There was a time not so long ago when just about every hip, cool and progressive Christian was wearing a WWJD bracelet to help remind them of what Jesus might do in a particular situation. Though its intent may have been good, it really only amounted to the equivalent of Jesus being the answer to every Sunday school question. Yes, Jesus is the answer to everything, but should we just be going along with this unchallenged, mind you, not in a doubting way. After all, isn’t it also important to know the reason(s) why?

So, rather than WWJD, perhaps WWJD&W should be the anagram of the actual question, what would Jesus do and why. By posing the question in this manner, it brings us to an understanding of why, instead of an acceptance of, and it involves a conscious decision and action, instead of a Sunday school answer. I think with a deeper questioning that it will eventually bring us to a better ability to respond in situations where we are morally and ethically challenged.

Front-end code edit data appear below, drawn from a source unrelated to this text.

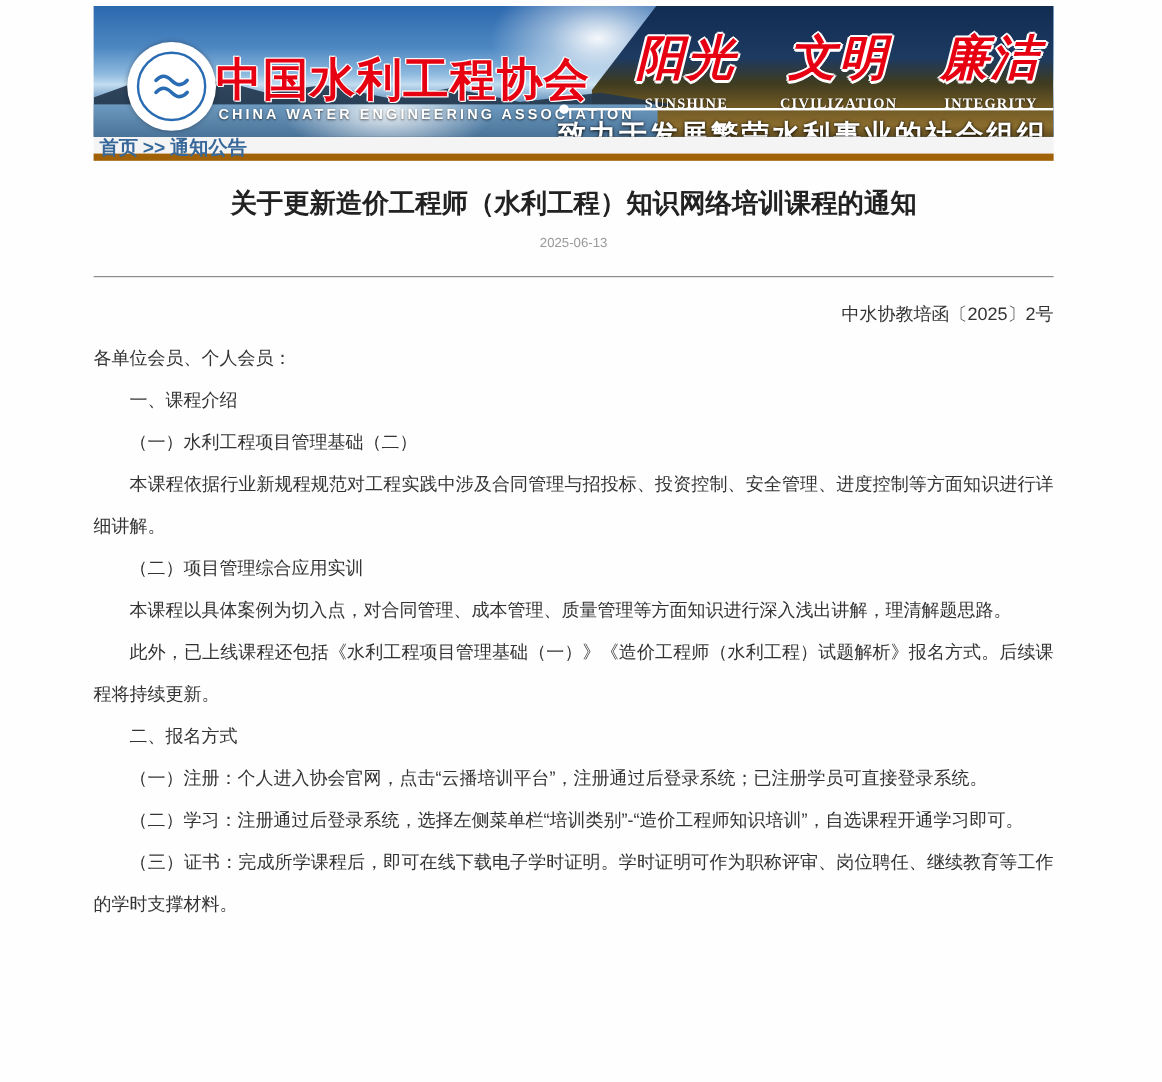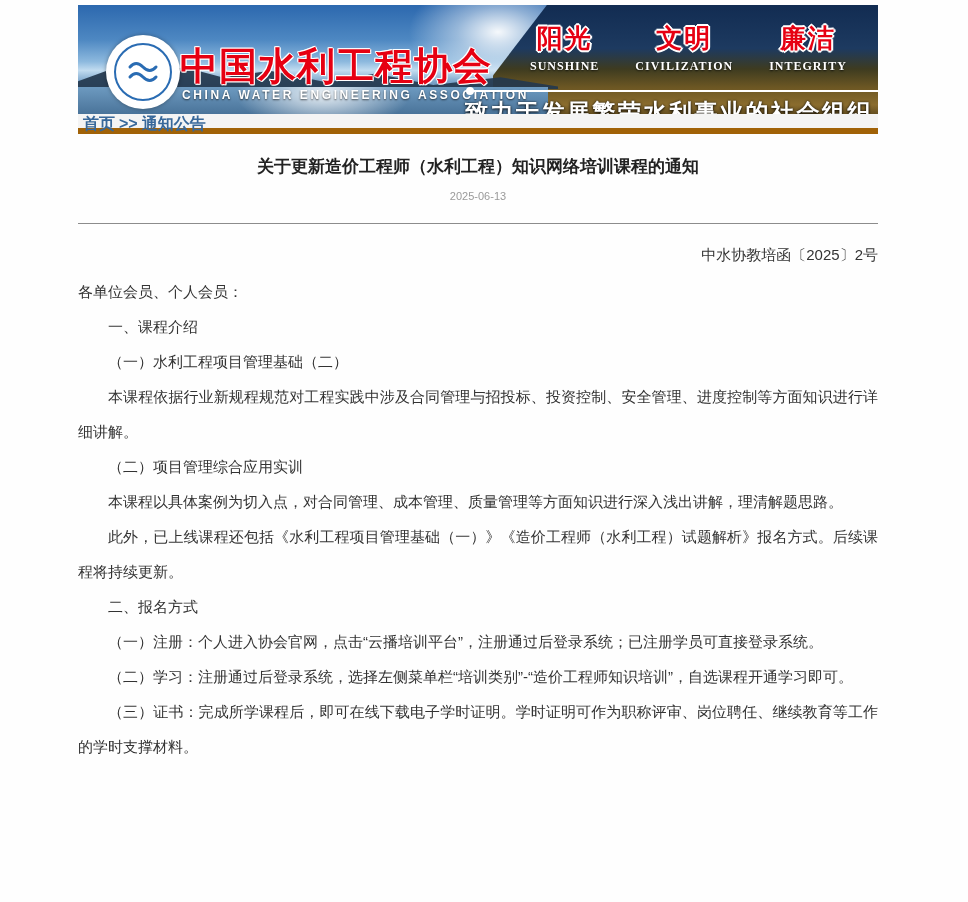"阳光" .motto-cn { font-size: 26px -> 40px; font-style: none -> italic }
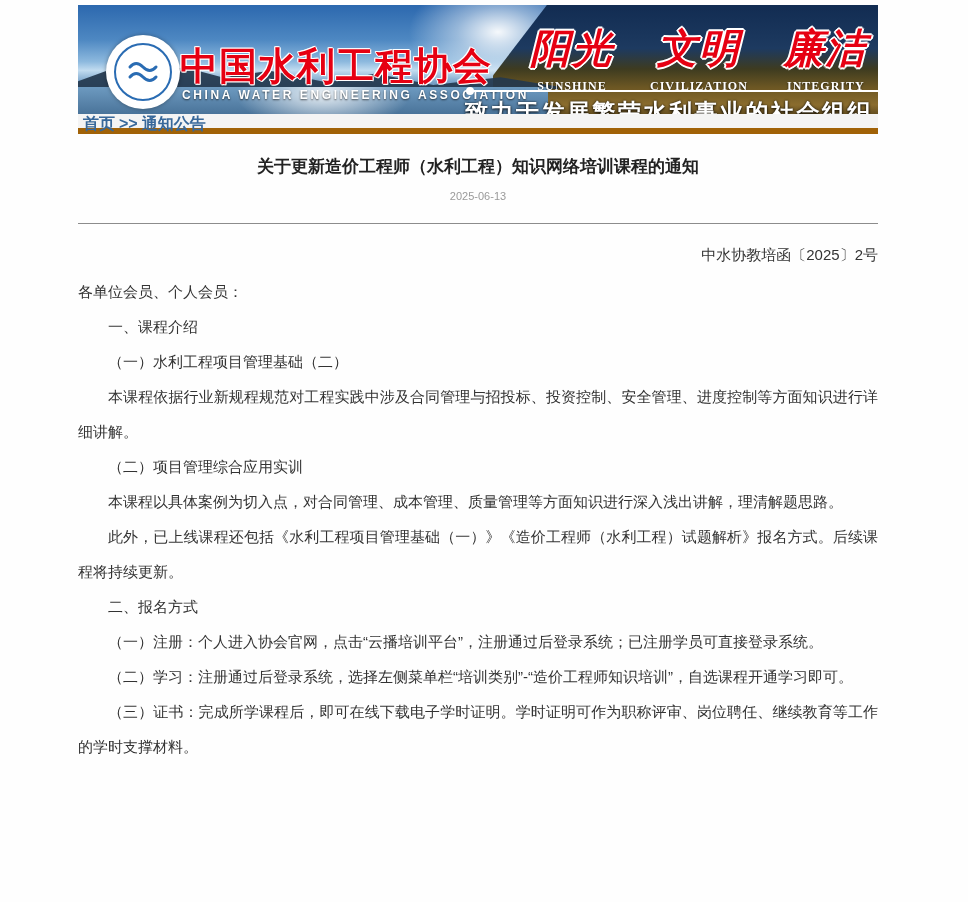"关于更新造价工程师（水利工程）知识网络培训课程的通知" .article-title { font-size: 17px -> 22px }
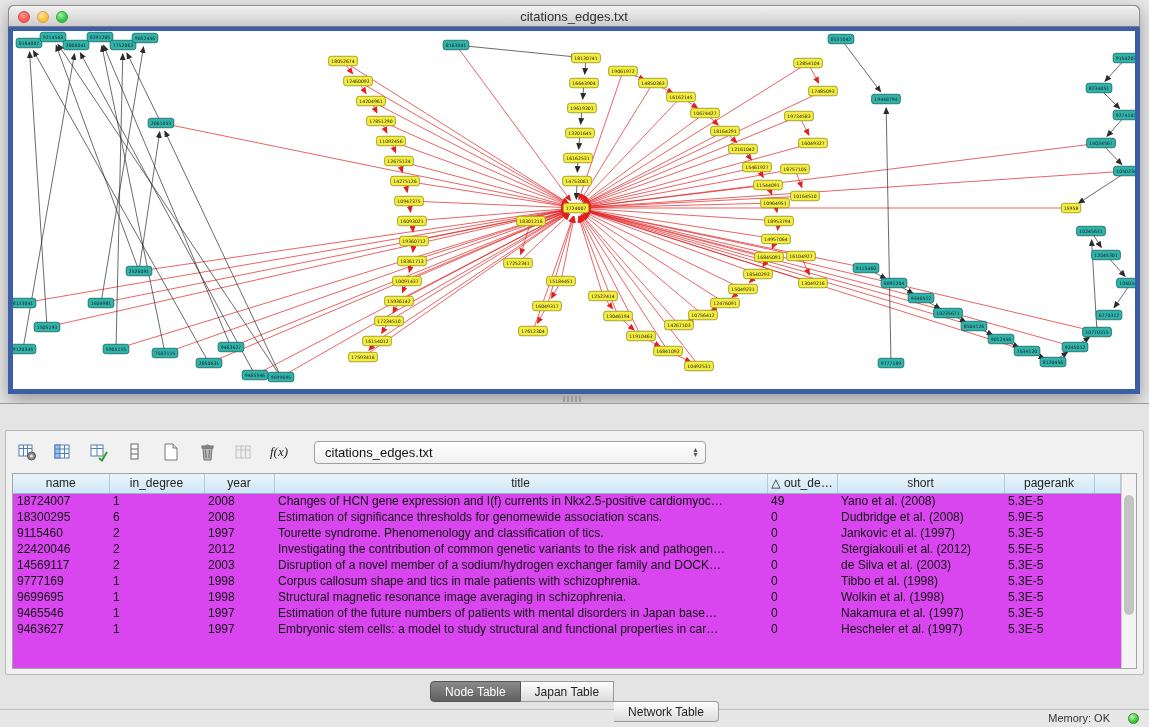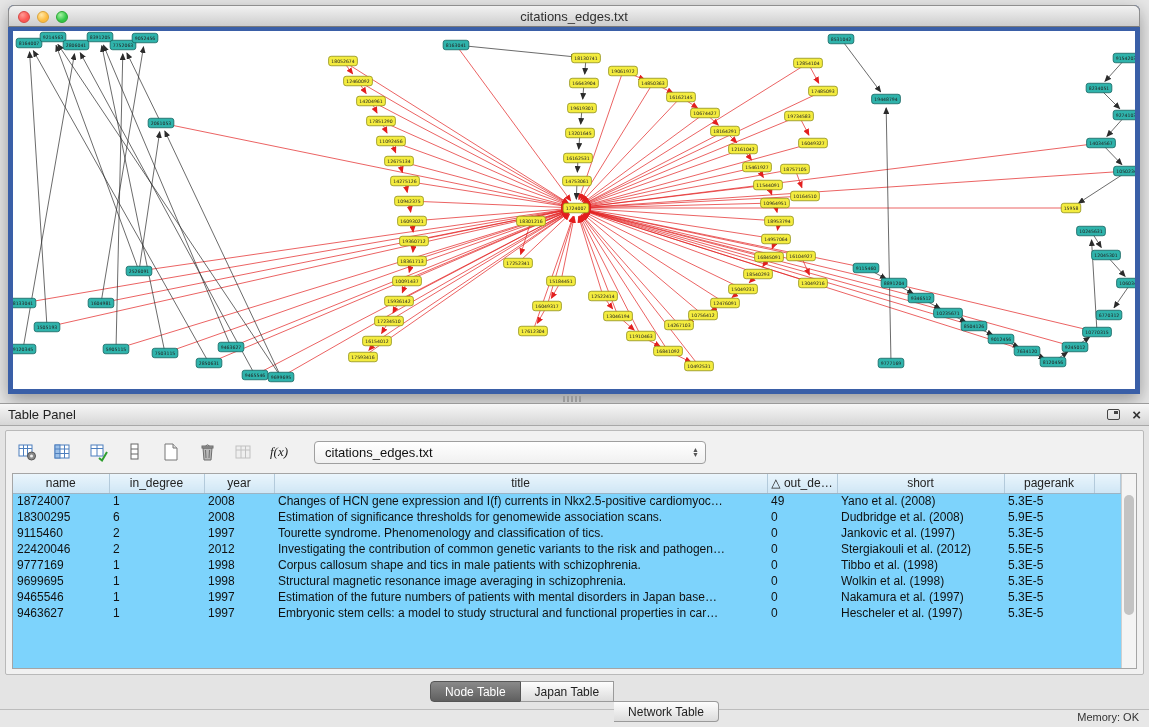"Table Panel" div.panel-header { html: <div> <span>Table Panel</span> <span></span> <span></span> <span>×</span> </div> -> none }
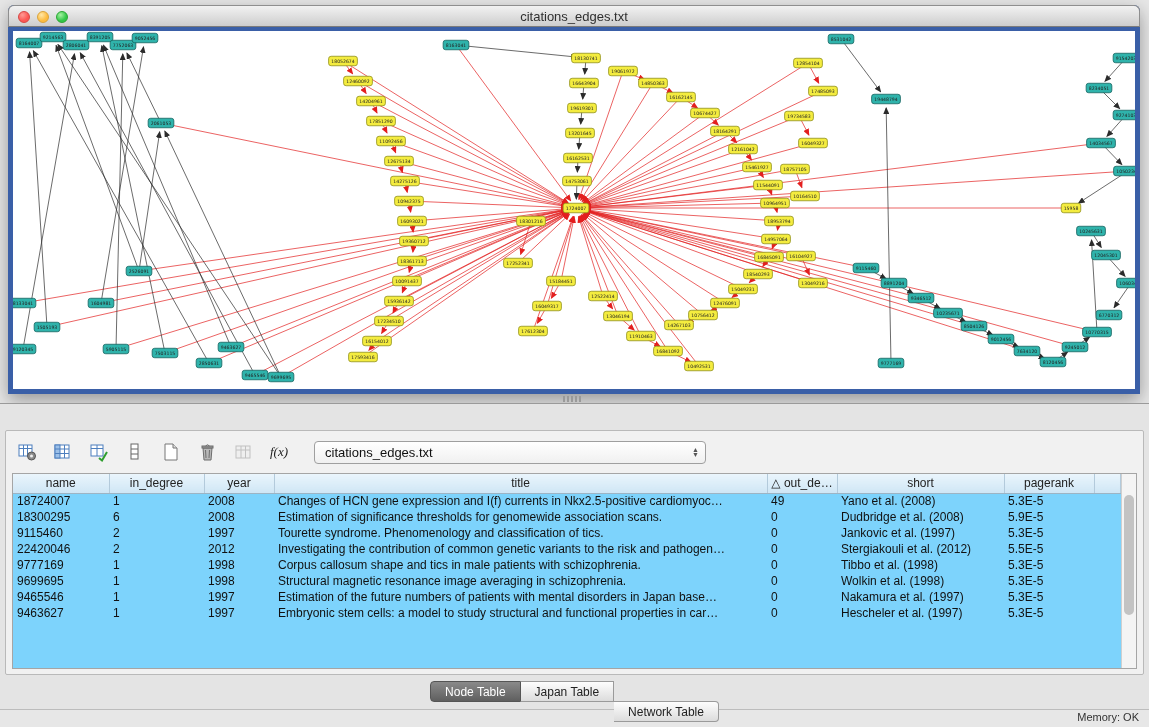"name" .table-wrap { background: #7dd3fc -> #d946ef }
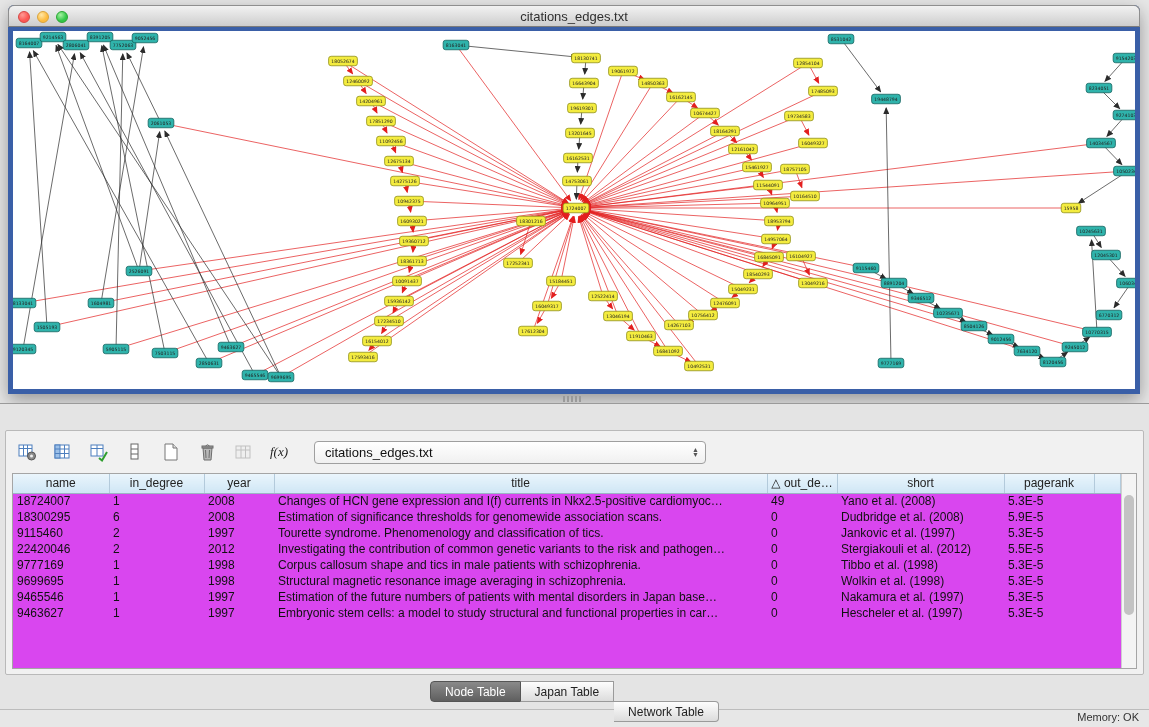"14569117" tr { html: none -> <tr> <td>14569117</td> <td>2</td> <td>2003</td> <td>Disruption of a novel member of a sodium/hydrogen exchanger family and DOCK…</td> <td>0</td> <td>de Silva et al. (2003)</td> <td>5.3E-5</td> <td></td> </tr> }
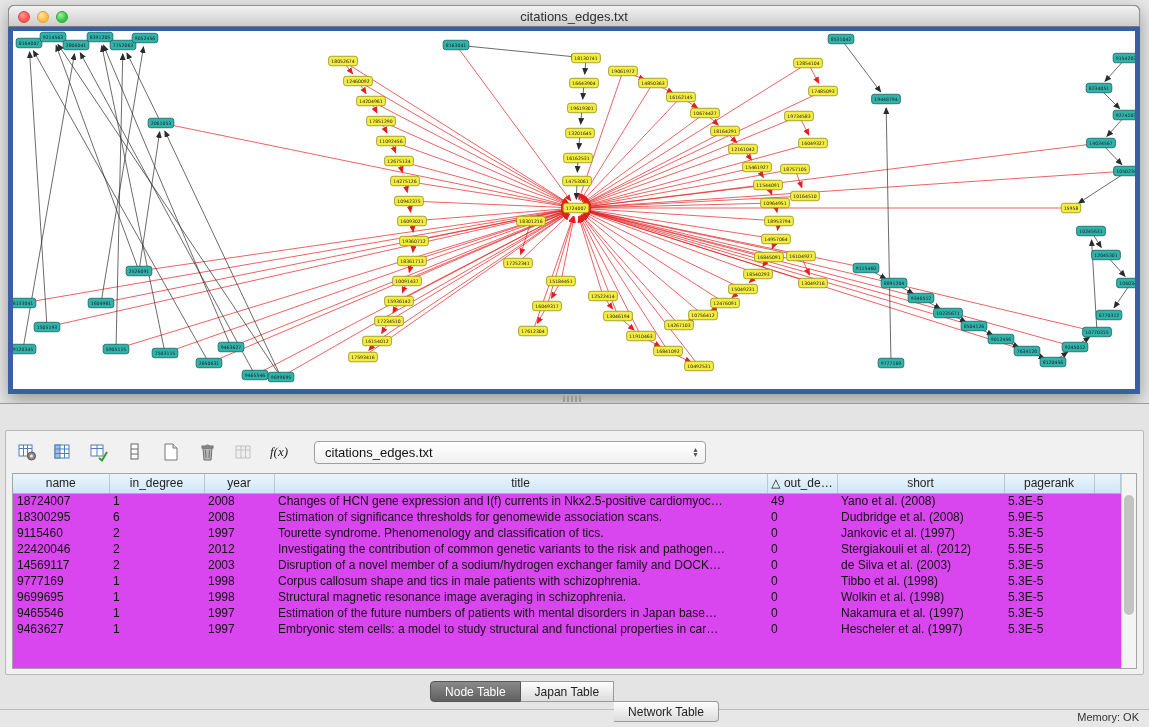"Memory: OK" .status-bar { align-items: none -> center; flex-direction: column -> none; gap: 6px -> 18px }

I am not saying that the WWJD movement in its day was not a good thing. It started something good but failed to possibly deliver on something greater. That greater thing being a better understanding of who Jesus is (and who we strive to be like). What the WWJD movement brought us to is very much akin to our parents saying do as I say because I say so, when it should have been do as I say and because I love you, here’s why. One is simply a restriction without reason whereas the other is more of an explanation as to why this would not be a good situation to put ourselves into.

What would Jesus do is ALWAYS a good question to ask, but as I have tried to show the better question is ultimately what would Jesus do and why. I think asking this, in the end, may even help prevent us from finding ourselves in the position where we have to ask the question in the first place.